This is the second time in one week that both of my premiere boxes lost their name. I changed them in the website and they've been taking about 1 day to update. Today it happened again for the 3rd time but only on 1 box. It's not only annoying but kind of a pain because lately I've been using the TiVo app for my iPad and when the name changes it forces me to go through the configuration all over again for the affected box... Which makes me think that my problems didn't begin until I started using this new app, as a matter of fact, my names where showing up OK until I logged back into my iPad app and then noticed that the names had changed once again.
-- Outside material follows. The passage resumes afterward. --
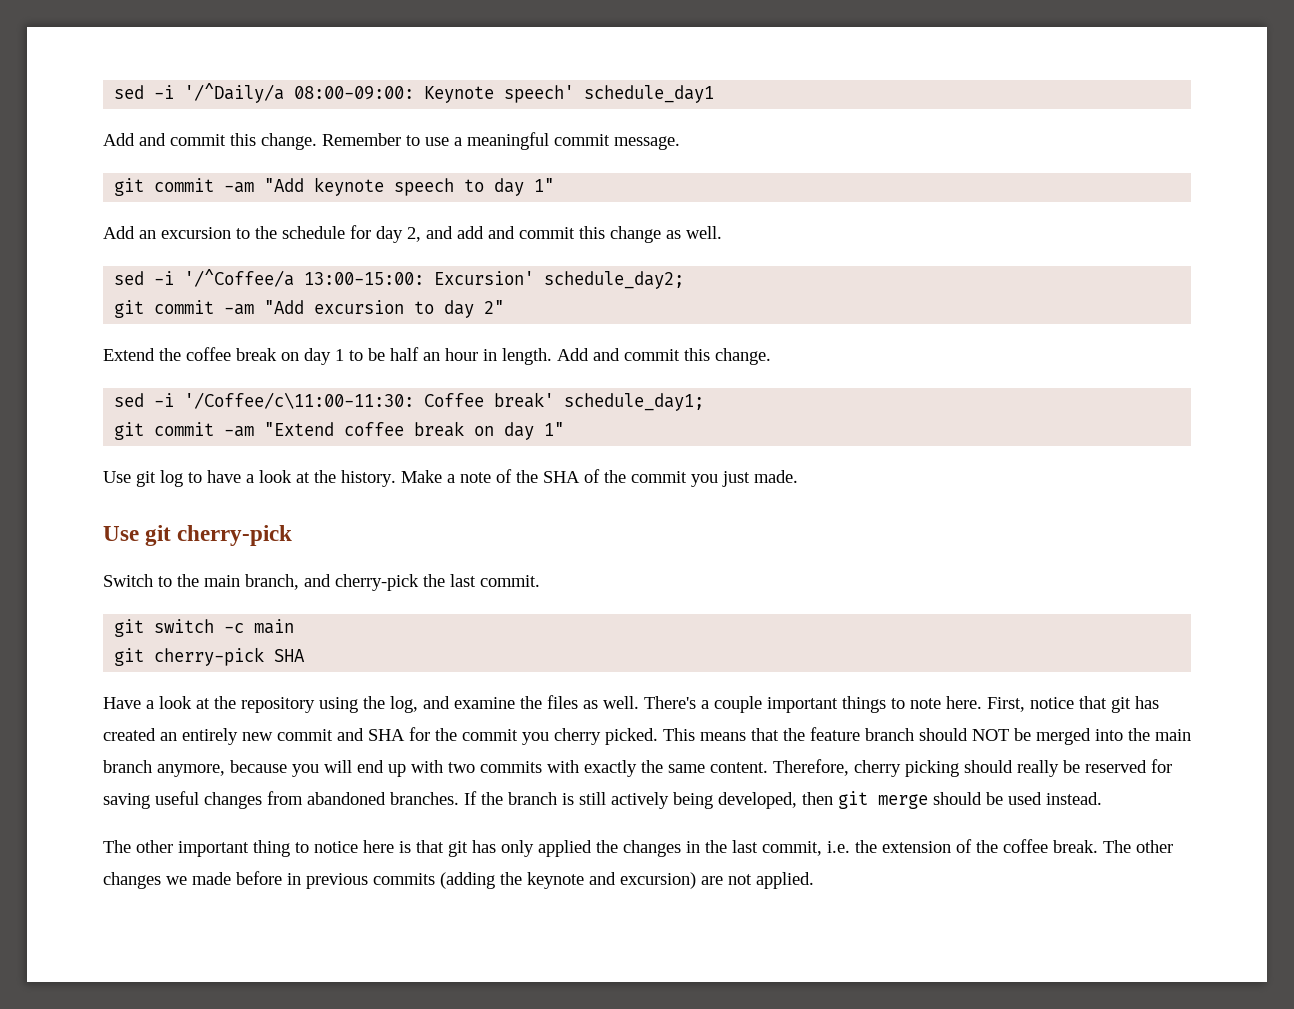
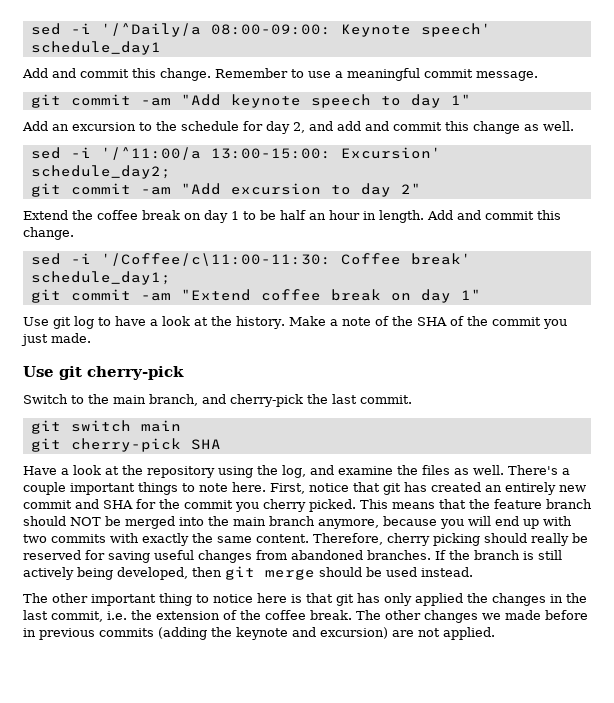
[184,269,295,287] '/^Coffee/a -> [100,147,201,160] '/^11:00/a
[224,623,245,633] -c -> (131, 426) none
Has anyone notice the same thing?


----------



## JACKASTOR (May 26, 2011)

AlexFL said:


> This is the second time in one week that both of my premiere boxes lost their name. I changed them in the website and they've been taking about 1 day to update. Today it happened again for the 3rd time but only on 1 box. It's not only annoying but kind of a pain because lately I've been using the TiVo app for my iPad and when the name changes it forces me to go through the configuration all over again for the affected box... Which makes me think that my problems didn't begin until I started using this new app, as a matter of fact, my names where showing up OK until I logged back into my iPad app and then noticed that the names had changed once again. Has anyone notice the same thing?


Have the same issue as well. again.
Nothing seems to be working. Thought I had this solved by updating but seems to be not. Just got out of the chat window for support for Tivo and seems the wants us all to power cycle our tivos. I am 100 percent sure if he had read what I said I did he would have seen that I did that. If it was one machine and not multiple machines.... I would think it was faulty hardware. But seeing as there are a lot of people with this issue and all at the same time seems to point to Tivo headend that is causing this problem. I just wish that the people they hired actaully read the issues, at times it seems like your speaking to an autmated bot. It always seems that they only advice they offer is to powercycle, restart, repeat guided setup.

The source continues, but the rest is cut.